WHAT YOU HAVE TO DO – Report each line from the entries in which "none" can be found.

Difference listings:
###

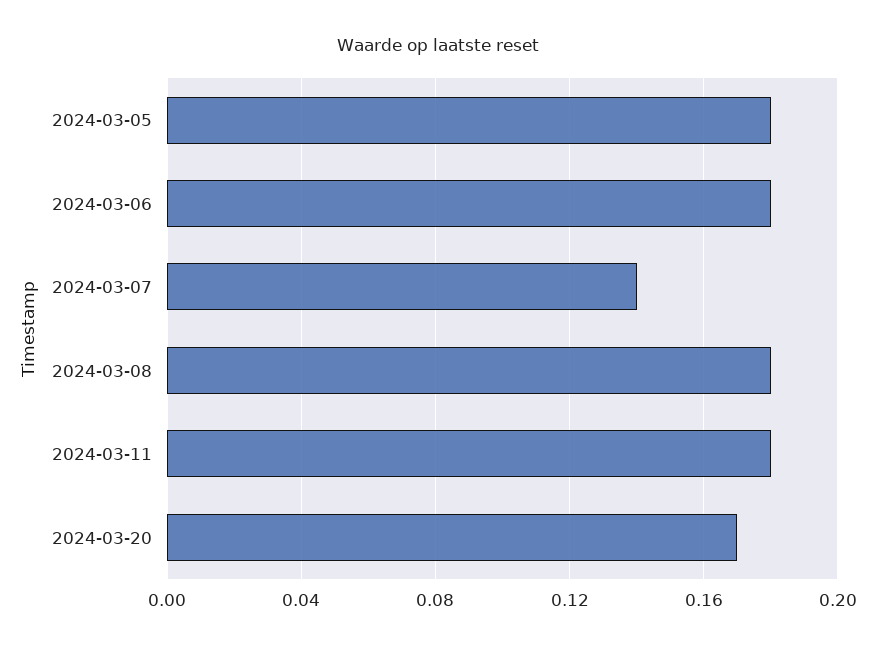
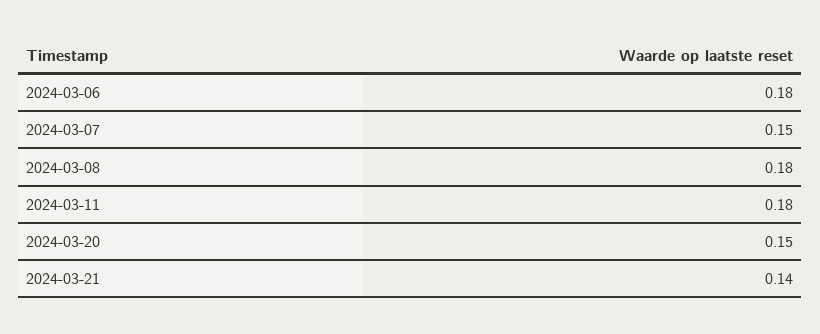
2024-03-05: 0.18 -> none
2024-03-07: 0.14 -> 0.15
2024-03-20: 0.17 -> 0.15
2024-03-21: none -> 0.14

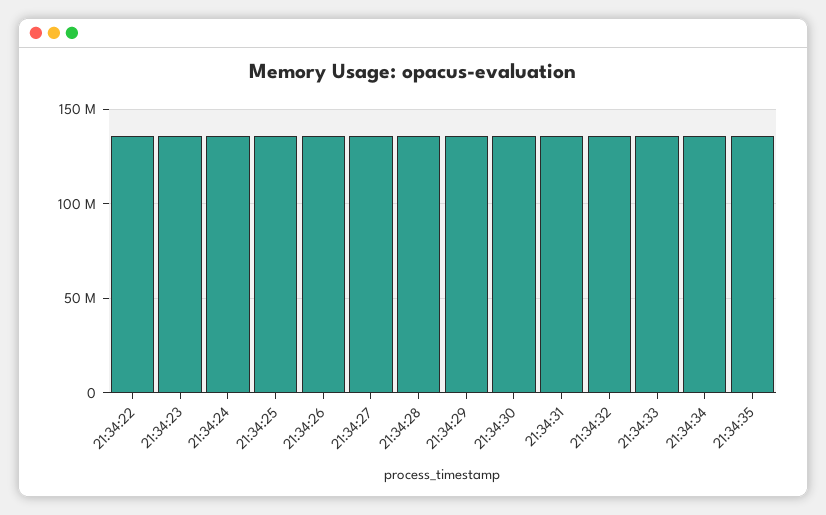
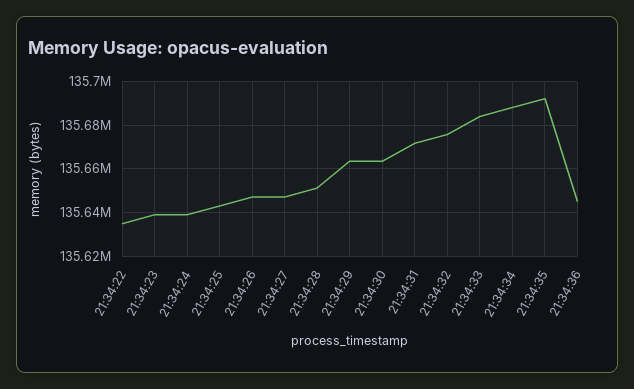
21:34:36: none -> 135645000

###

ANSWER TO THIS PROBLEM –
2024-03-05: 0.18 -> none
2024-03-21: none -> 0.14
21:34:36: none -> 135645000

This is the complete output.